For the word "alignment", search the records and show each line in which it occurs.

[Records from a data collection]
>>>
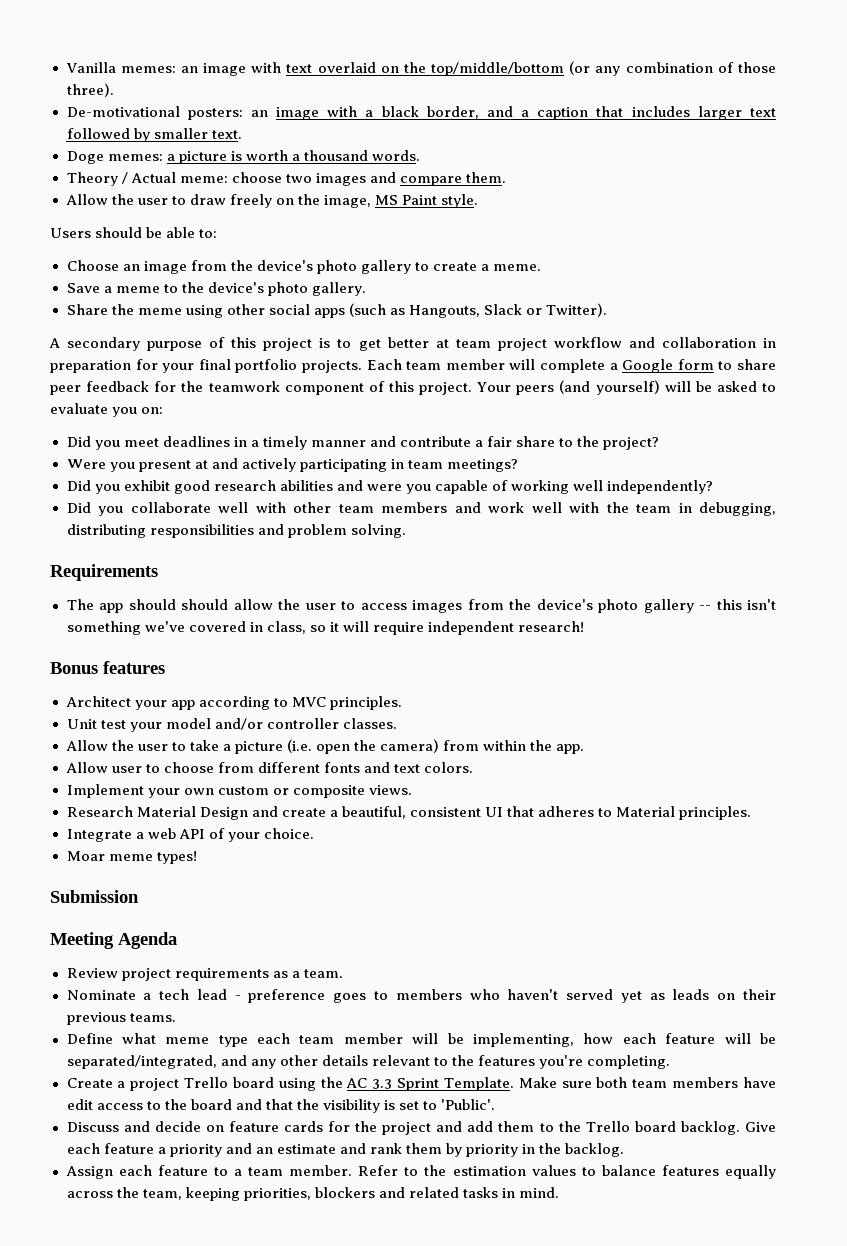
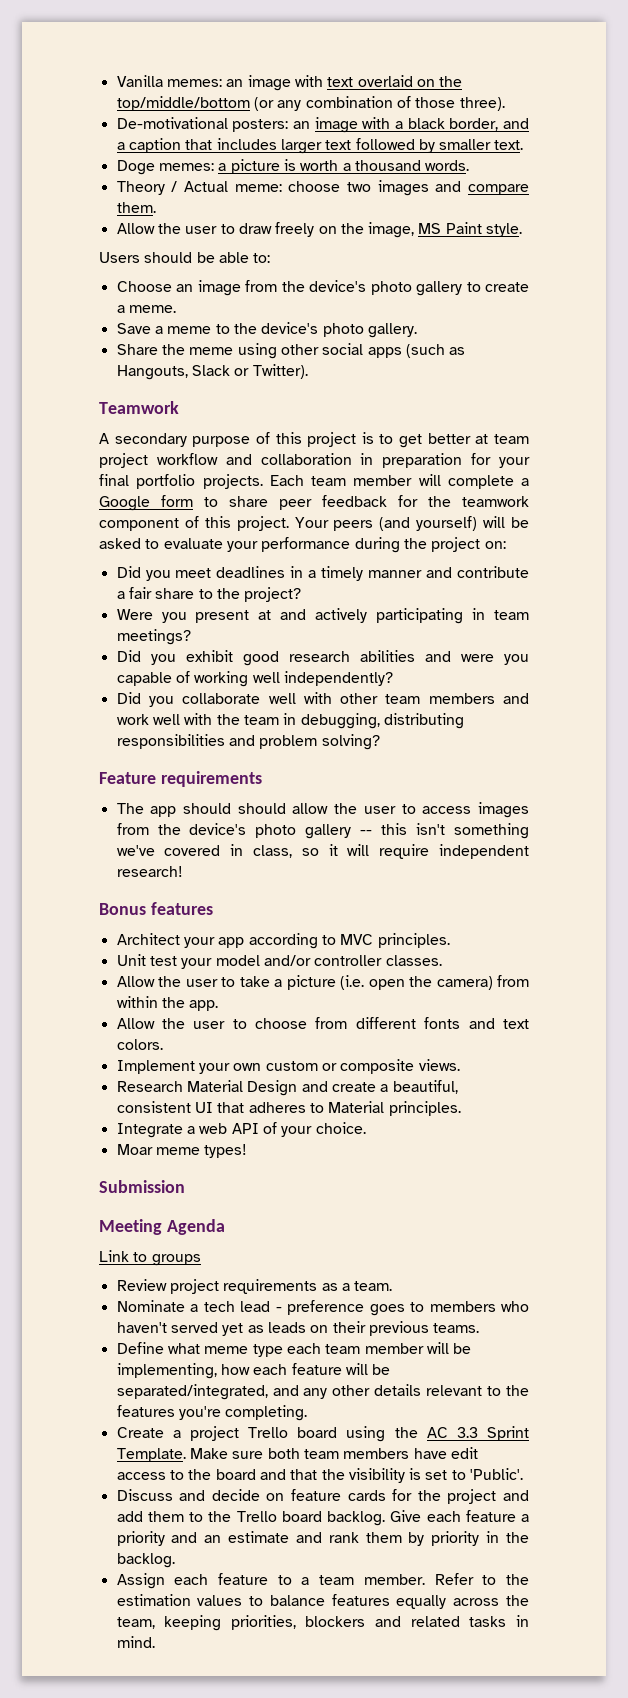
(608, 310) none -> [99,401,179,414] // Teamwork
[112,407,138,417] you -> [226,537,481,553] your performance during the project
[350,524,406,538] [50,564,158,581] solving. // Requirements -> [321,734,380,750] [99,771,262,787] solving? // Feature requirements
(108, 767) none -> [161,1018,185,1029] the
(177, 940) none -> [99,1250,201,1266] // Link to groups

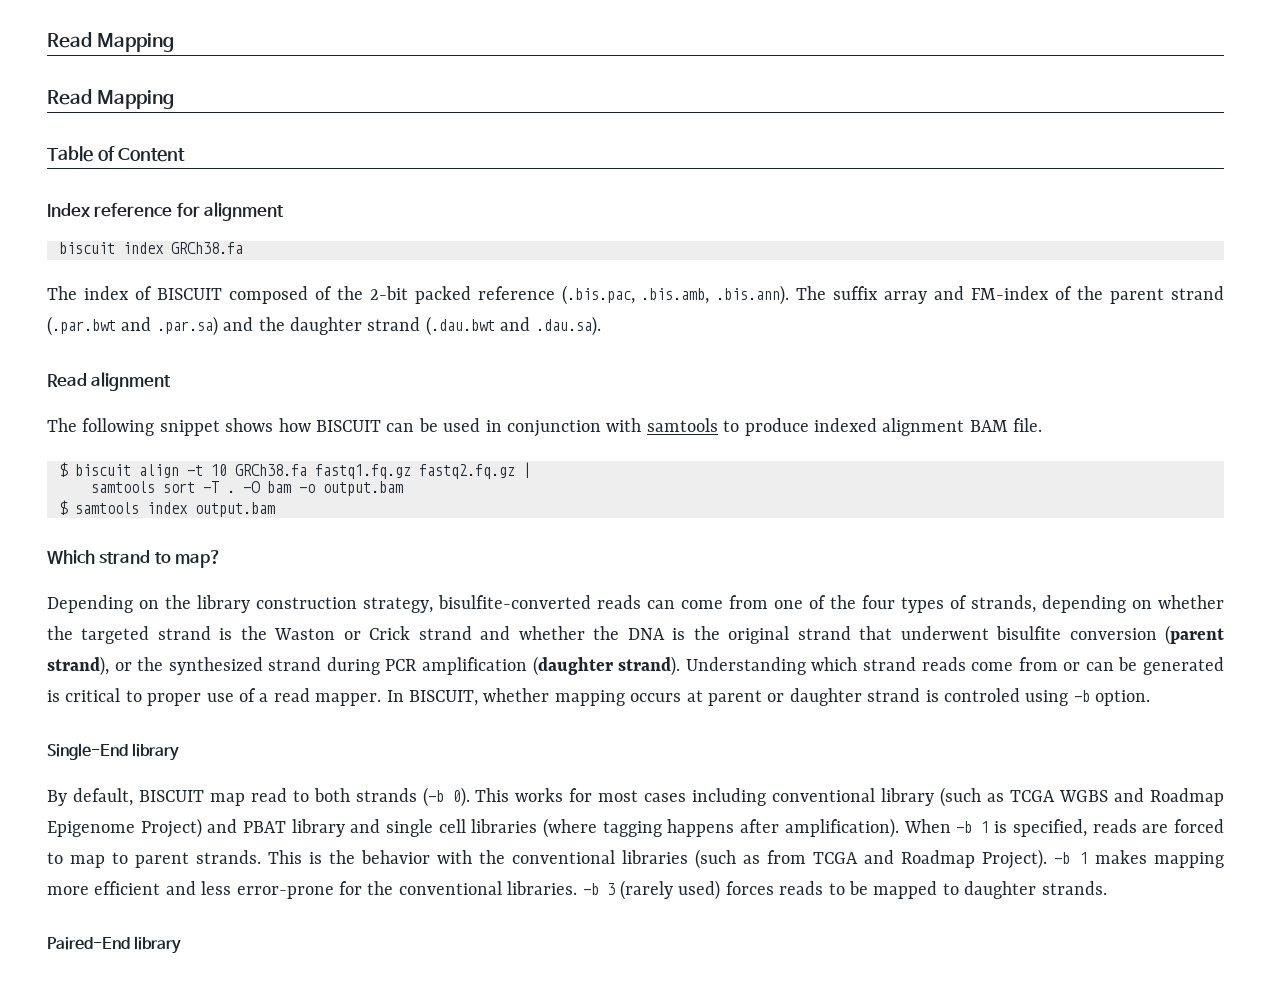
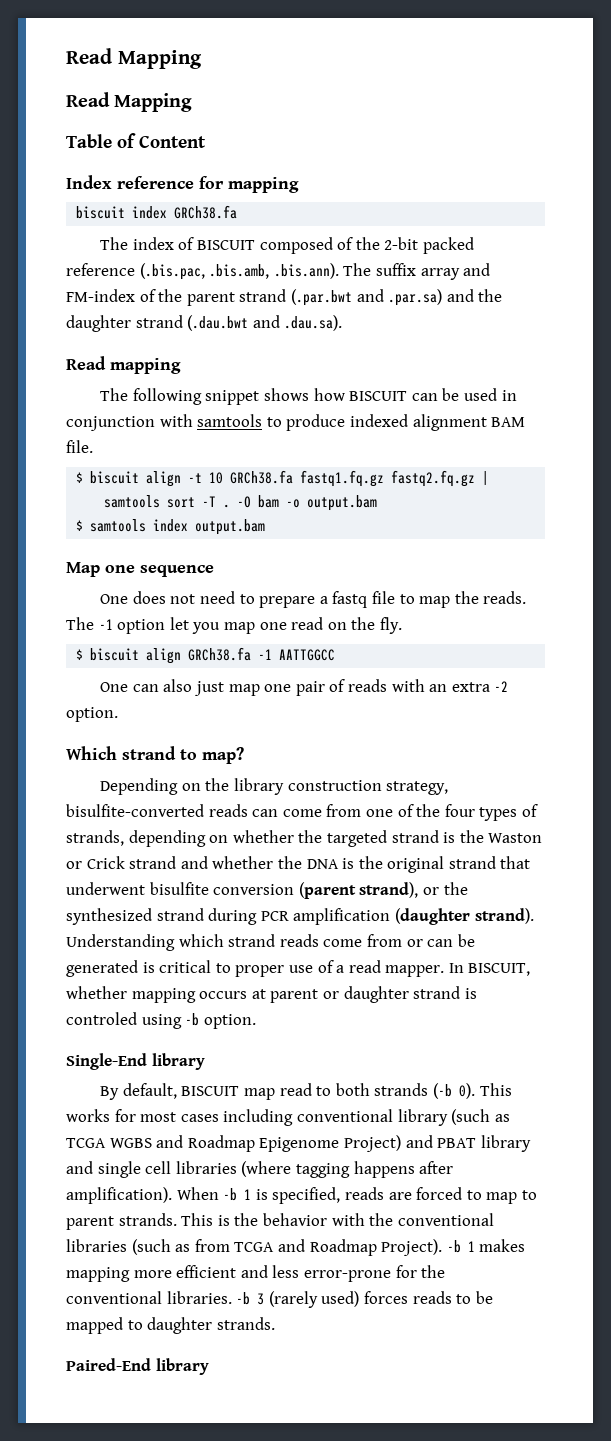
[204,202,285,221] alignment -> [228,177,299,193] mapping
[91,372,172,391] alignment -> [110,358,181,374] mapping
(275, 509) none -> [66,562,214,577] [100,591,527,608] [66,617,402,634] [76,647,336,664] [100,679,509,696] [66,707,118,722] // Map one sequence // One does not need to prepare a fastq file to map the reads. The -1 option let you map one read on the fly. // $ biscuit align GRCh38.fa -1 AATTGGCC // One can also just map one pair of reads with an extra -2 option.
<<<
_COMPLETED TASK_
[204,202,285,221] alignment -> [228,177,299,193] mapping
[91,372,172,391] alignment -> [110,358,181,374] mapping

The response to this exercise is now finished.